QnA Maker is a cloud-based API service that allows us to create a question and answer conversation layer over the existing data. In other words, QnA Maker enables to power a Q/A application or a chatbot from sources such as product manuals, FAQ pages, excel files and other public data sources such as URLs or files. QnA Maker is best suited for situations where multiple users have the same query or the user has static information or if the user wants to filter the static information based on the metadata tags.
The QnA Maker API allows us to create a knowledge base(which is a set of question-answer pairs) by importing content from various supported sources such as product manuals and policies, FAQ pages, Sharepoint files, PDFs, etc. Once the content is imported and the knowledge base is published, the client application(social media apps, chatbots, desktop-based apps, etc.) will send a question to the knowledge base endpoint and the QnA Maker service will further process the question and return back a JSON response with the best matched answer. The client application then uses the JSON response to make decisions on how to further continue the conversation(be it displaying the best matched answer or providing more choices to refine the search).

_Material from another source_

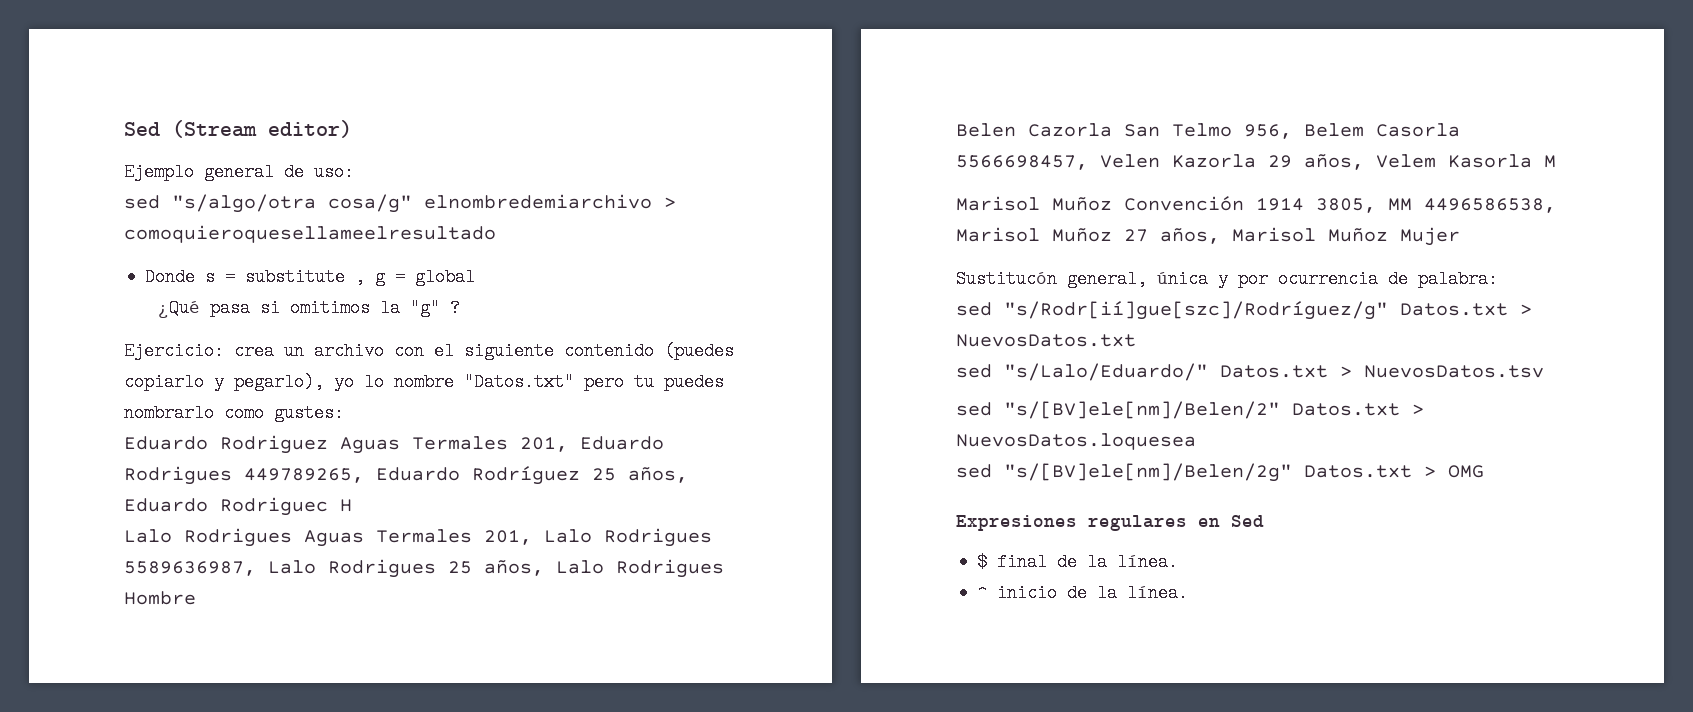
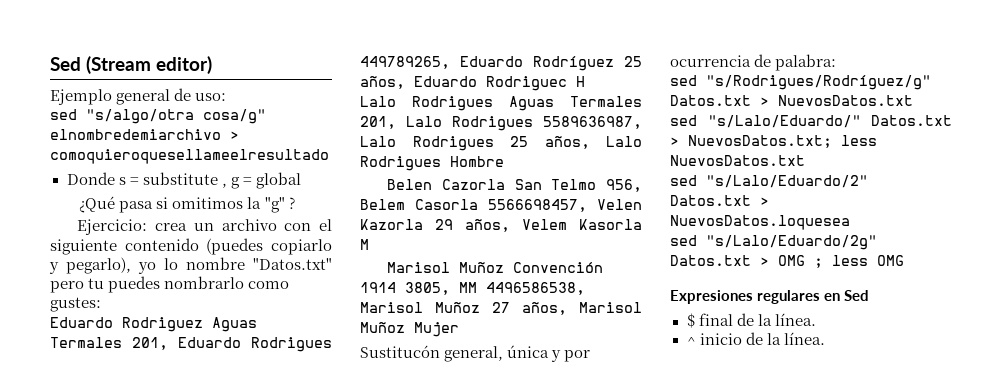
[1004,301,1388,320] "s/Rodr[ií]gue[szc]/Rodríguez/g" -> [706,75,931,90] "s/Rodrigues/Rodríguez/g"
[1364,365,1544,378] [956,401,1280,419] NuevosDatos.tsv // sed "s/[BV]ele[nm]/Belen/2" -> [688,135,877,148] [670,155,805,166] [670,175,868,188] NuevosDatos.txt; less NuevosDatos.txt // sed "s/Lalo/Eduardo/2"
[1004,463,1292,482] "s/[BV]ele[nm]/Belen/2g" -> [706,235,877,250] "s/Lalo/Eduardo/2g"
(1484, 471) none -> [814,255,904,268] ; less OMG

In order to get familiar with QnA Maker, one can get started by creating a QnA Maker resource in the Azure portal and then go on creating the knowledge base(KB) in the QnA Maker portal. Once the KB is published, the client application can programmatically call the knowledge base endpoint and get the JSON response once the request is processed by the QnA Maker service.The QnA Maker portal also allows us to publish the knowledge base to an Azure Web App bot without writing a single line of code.
Enabling the active learning feature in QnA Maker helps to improve the knowledge base quality by suggesting alternative questions. After reviewing the suggestions, we can either add those suggestions or reject them and they do not affect the already existing questions.